# Tesla launches $1000 referral program - What if BMW did the same?



## [email protected] (Aug 15, 2012)

If you have friends, or know anyone that owns a Tesla, you may be hearing them talk fondly about their cars more often. Why, you ask?
Tesla is starting a referral program that aims to benefit both the referrers and new buyers. Some good word of mouth is already a great way to acquire customers, now it comes with a little kick-back.

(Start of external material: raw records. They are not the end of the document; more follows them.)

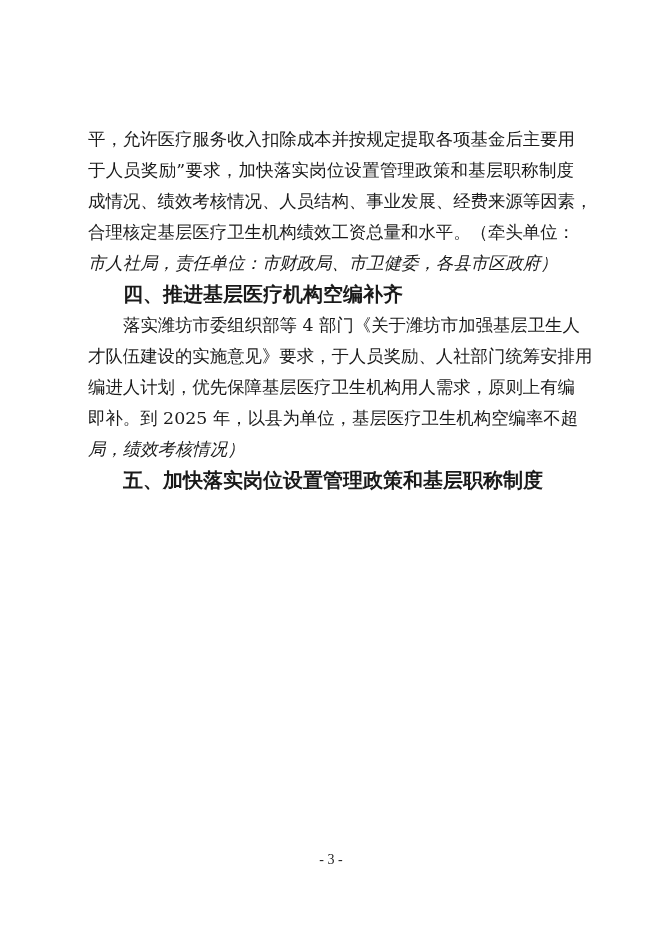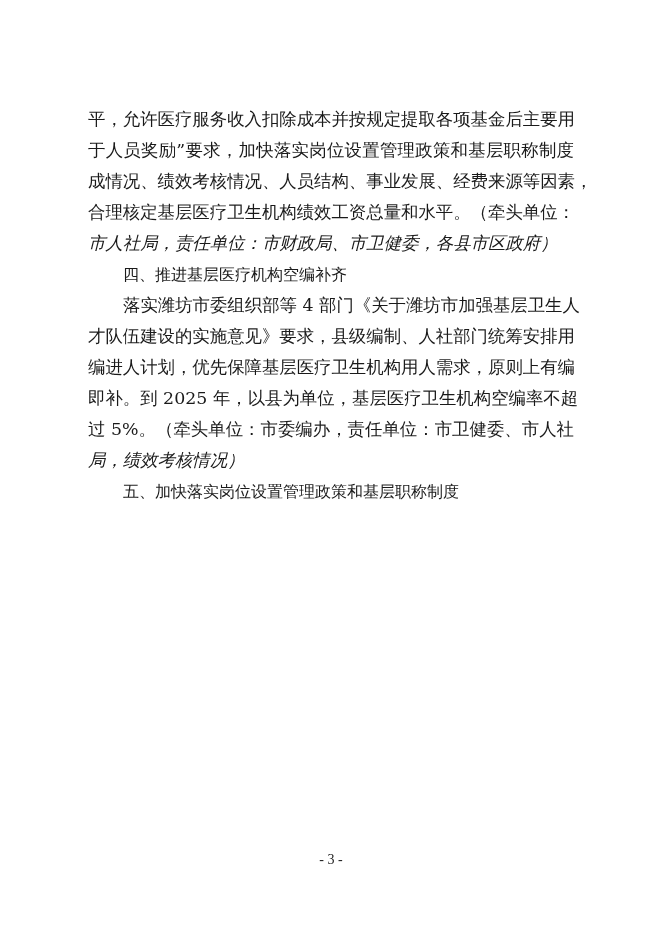"平，允许医疗服务收入扣除成本并按规定提取各项基金后主要用" .page { top: 104px -> 124px }
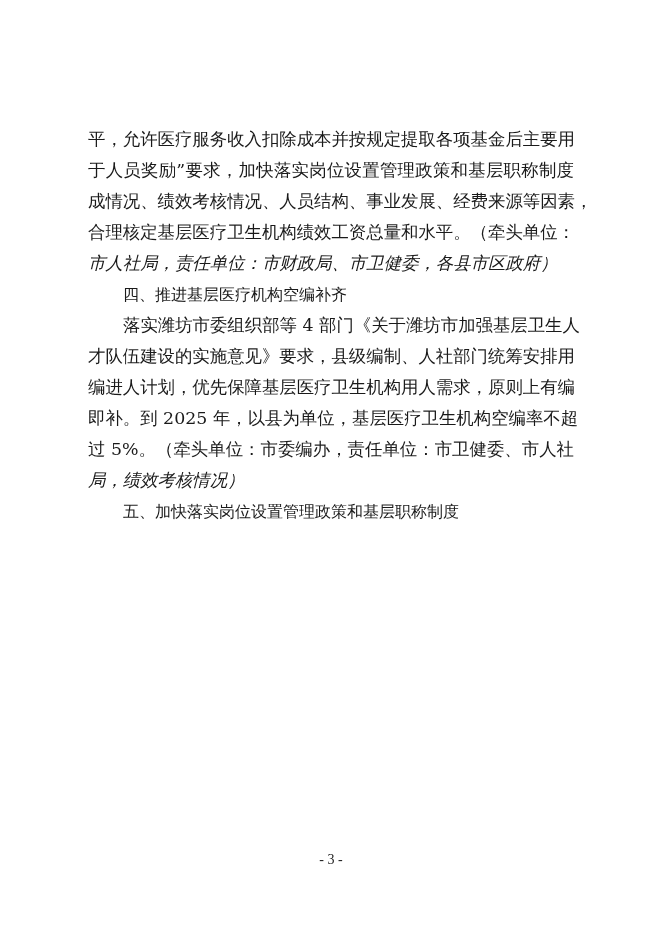"四、推进基层医疗机构空编补齐" .heading { font-size: 16px -> 20px; font-weight: normal -> bold }
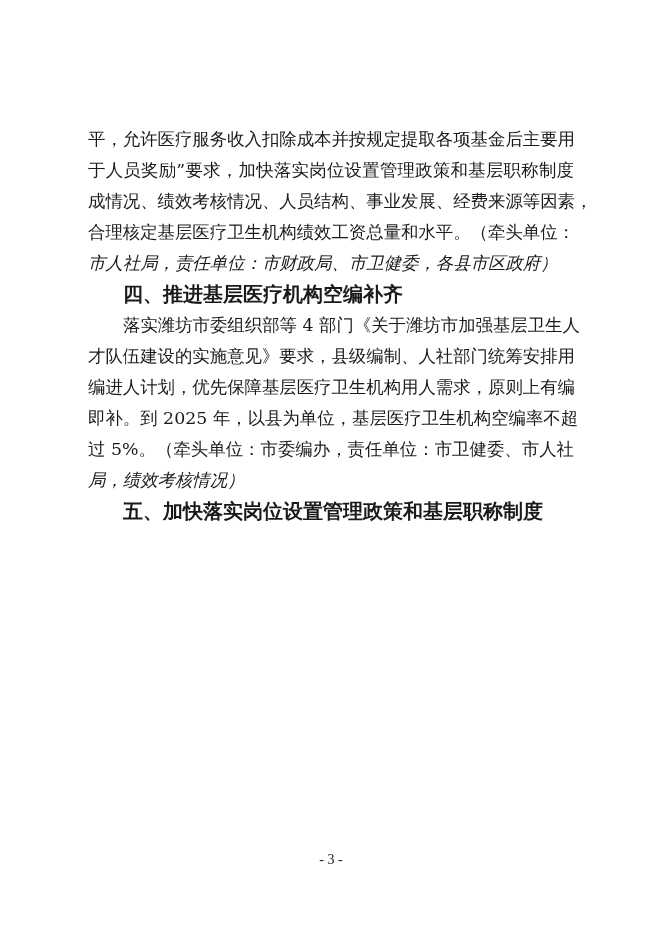"才队伍建设的实施意见》要求，县级编制、人社部门统筹安排用" div.line { text: 县级编制 -> 于人员奖励 }
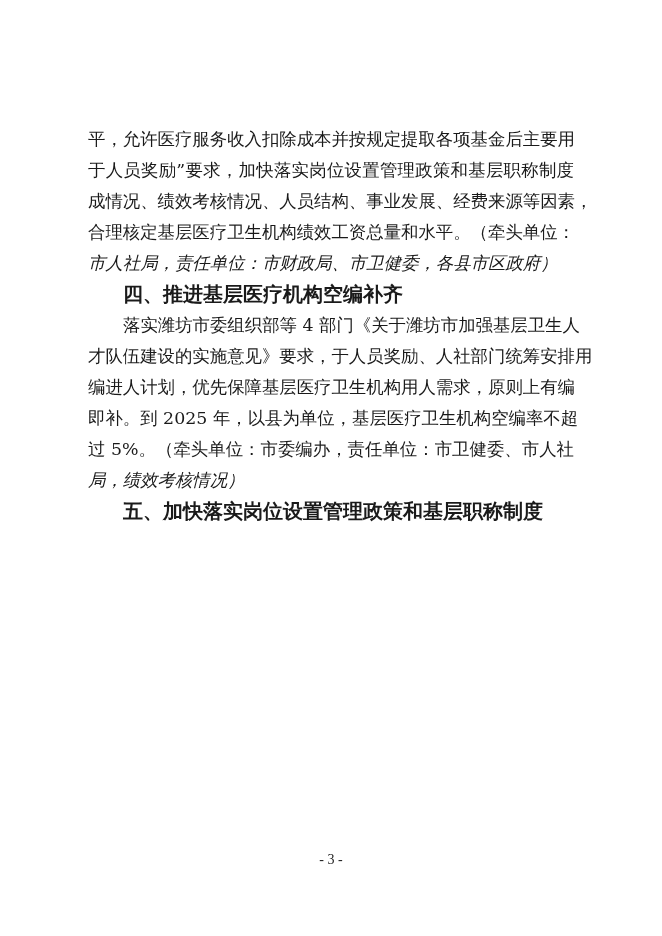"过 5%。（牵头单位：市委编办，责任单位：市卫健委、市人社" div.line { html: <div>过 5%。（牵头单位：市委编办，责任单位：市卫健委、市人社</div> -> none }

> Tesla is launching a referral program, where current Tesla owners can create a referral link to share with their friends. Anyone who buys a Tesla via a friend's link will receive a $1,000 discount on a new Model S. (Used models are not included in the program.) On the flip side, those doing the referring will get a $1,000 credit applied to their account, which could be used to buy service, accessories or put toward any future car purchase.


On top of the $1000, those who can talk five of their friends into new Teslas, get an invite to the opening of the Gigafactory in Nevada. If you can bring in ten sales, of course you get the $10k discount, however, you're also eligible to buy a Founders Series Model X. This special Model X is personally inspected by Musk and includes $25k in free options.

Having happy customers work for you, not bad. I don't think BMW has any offers like this in place, but wouldn't it be nice if they did? Nobody would object to getting some extra off the price of a new ride. They would probably need to put a cap on the number of referrals though.

_Source CNet_


----------



## Blackhawks (May 14, 2015)

Title says $100 referral... but the story says $1000.


----------



## [email protected] (Aug 15, 2012)

I guess I left off a zero.


----------



## Alika808 (Feb 12, 2013)

BMW is an icon car maker and Telsa is a newbie. BMW doesn't need a referral type of advertisement because is very well known car brand.


----------